=== Section Start ===
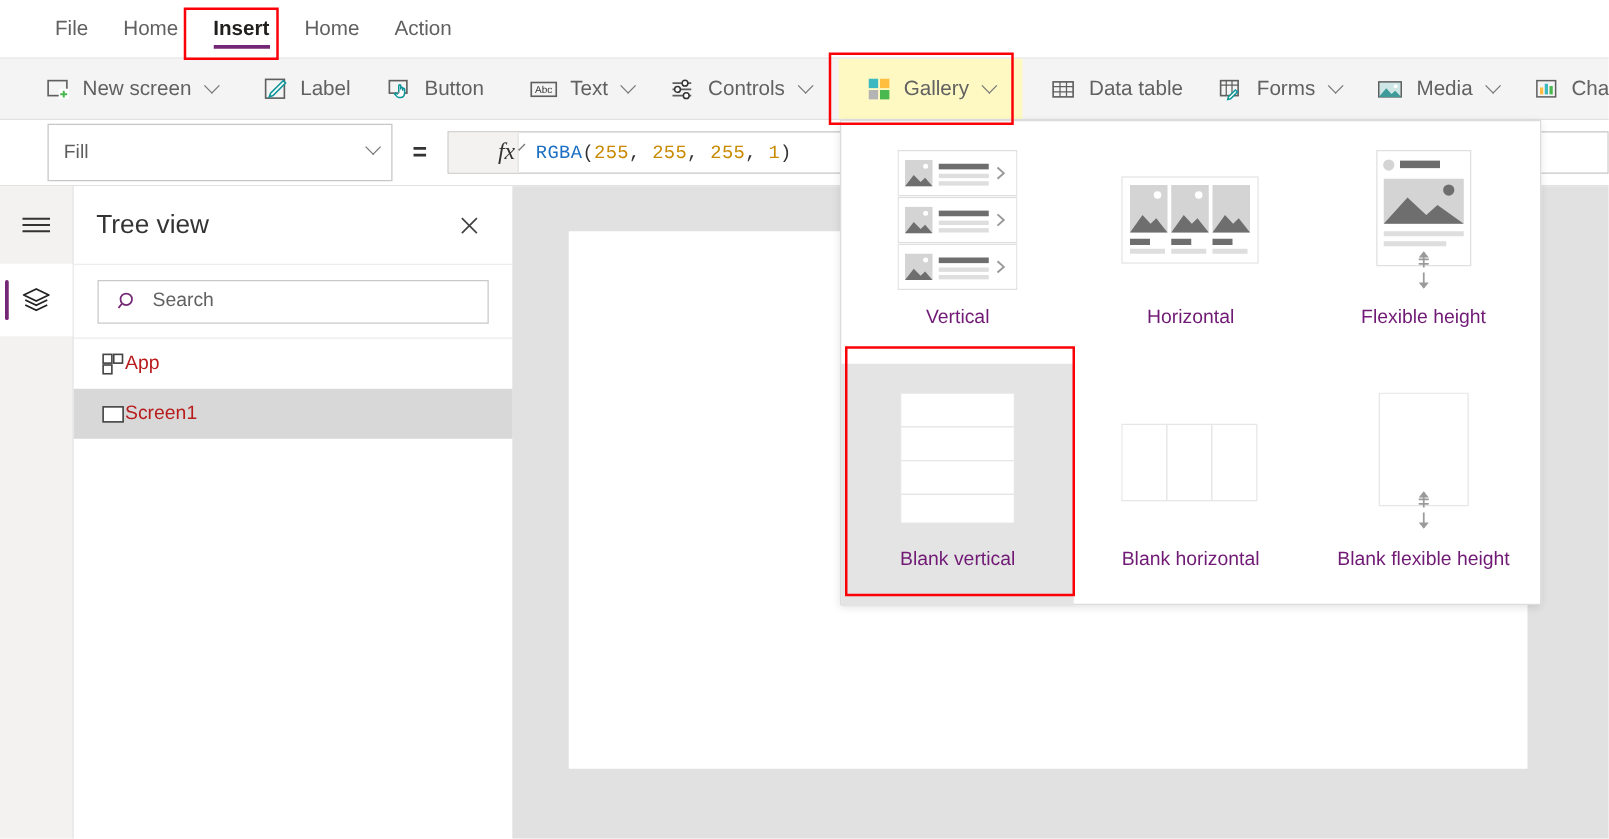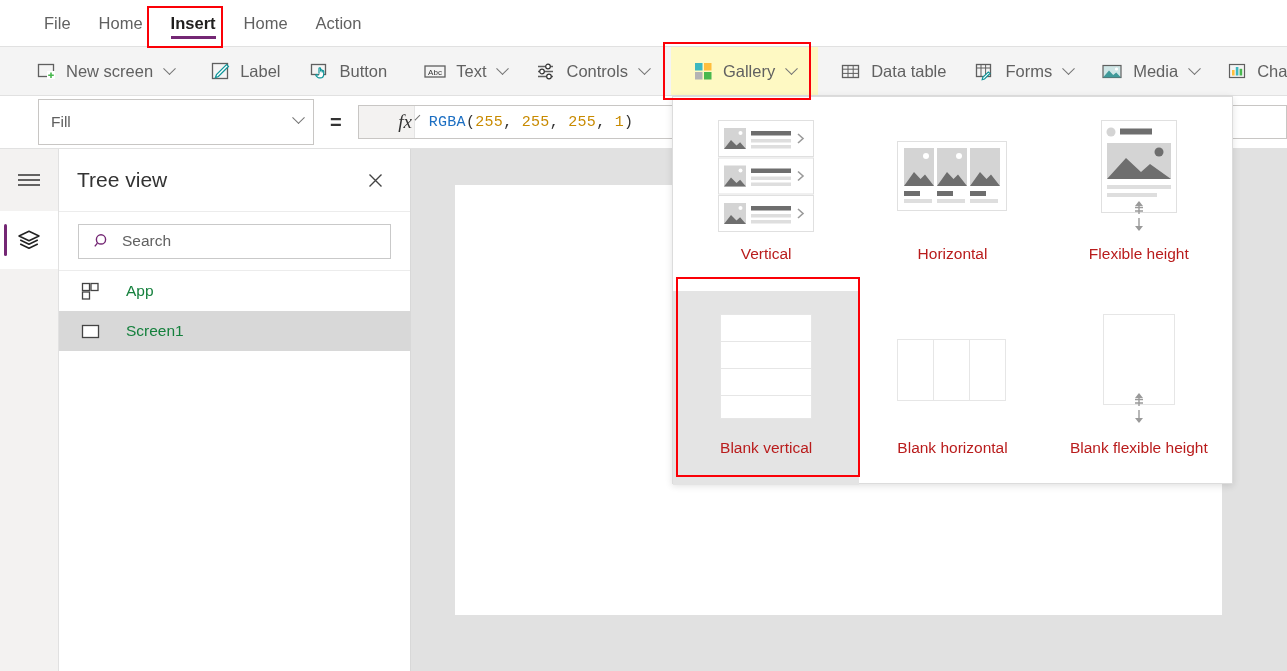"Vertical" .fl-label { color: #b91c1c -> #701a75 }
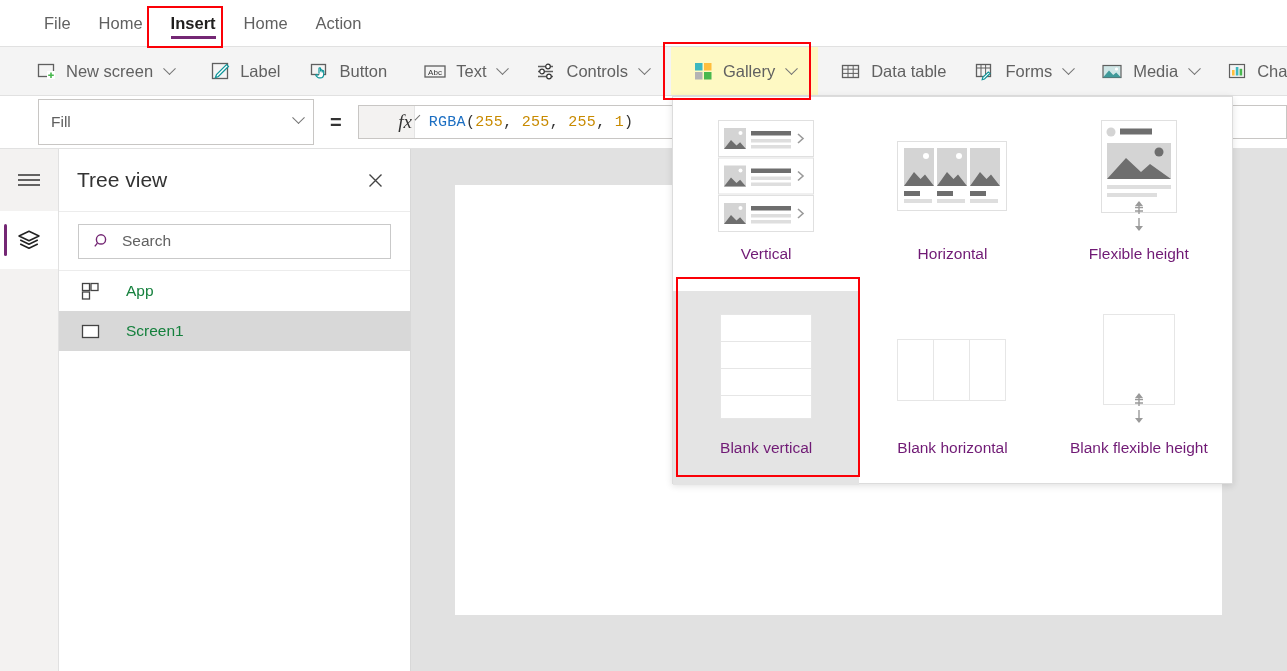"App" .tree-row { color: #15803d -> #b91c1c; gap: 26px -> 0 }
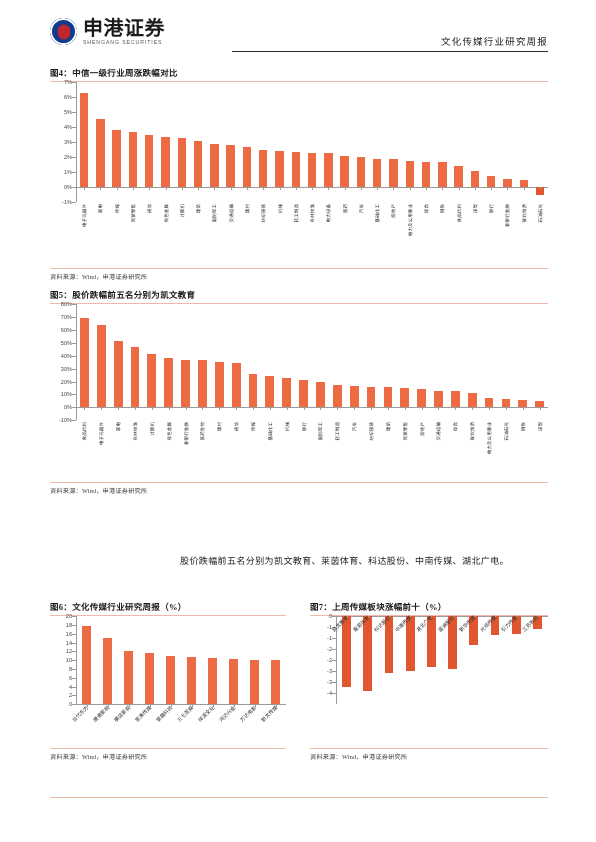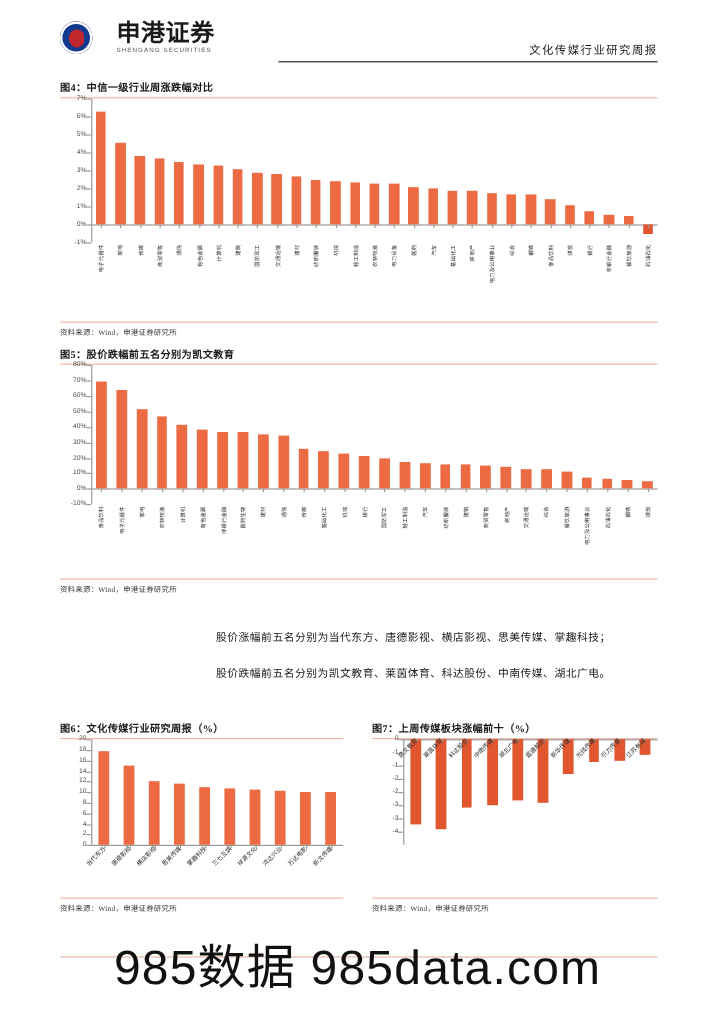"申港证券" .logo-wrap { gap: 20px -> 6px }
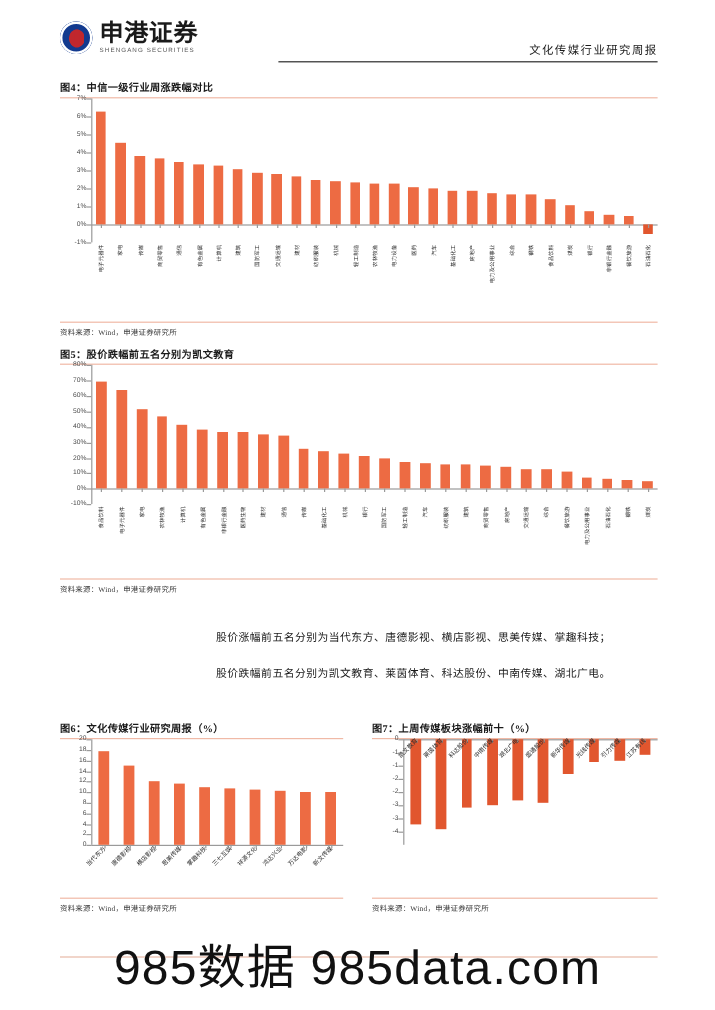"股价涨幅前五名分别为当代东方、唐德影视、横店影视、思美传媒、掌趣科技；" div.para { html: <div>股价涨幅前五名分别为当代东方、唐德影视、横店影视、思美传媒、掌趣科技；</div> -> none }
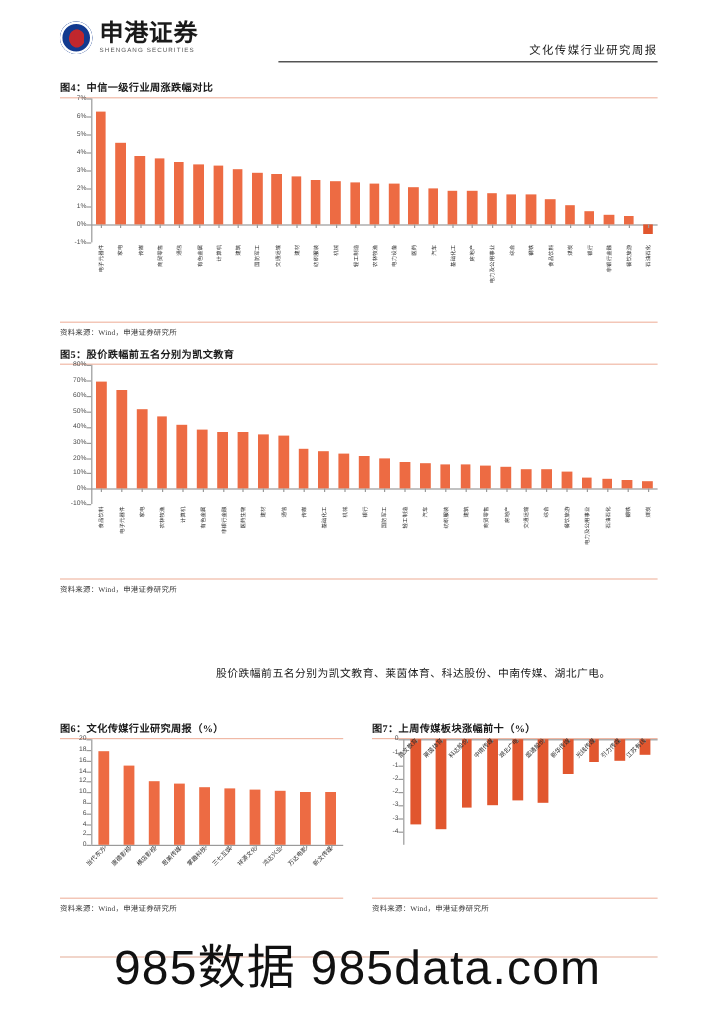"985数据 985data.com" div.watermark { html: <div>985数据 985data.com</div> -> none }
=== Section End ===
Work to complete: Output the entries above verbatim, with no picture included.

Problem solution:
"Vertical" .fl-label { color: #b91c1c -> #701a75 }
"App" .tree-row { color: #15803d -> #b91c1c; gap: 26px -> 0 }
"申港证券" .logo-wrap { gap: 20px -> 6px }
"股价涨幅前五名分别为当代东方、唐德影视、横店影视、思美传媒、掌趣科技；" div.para { html: <div>股价涨幅前五名分别为当代东方、唐德影视、横店影视、思美传媒、掌趣科技；</div> -> none }
"985数据 985data.com" div.watermark { html: <div>985数据 985data.com</div> -> none }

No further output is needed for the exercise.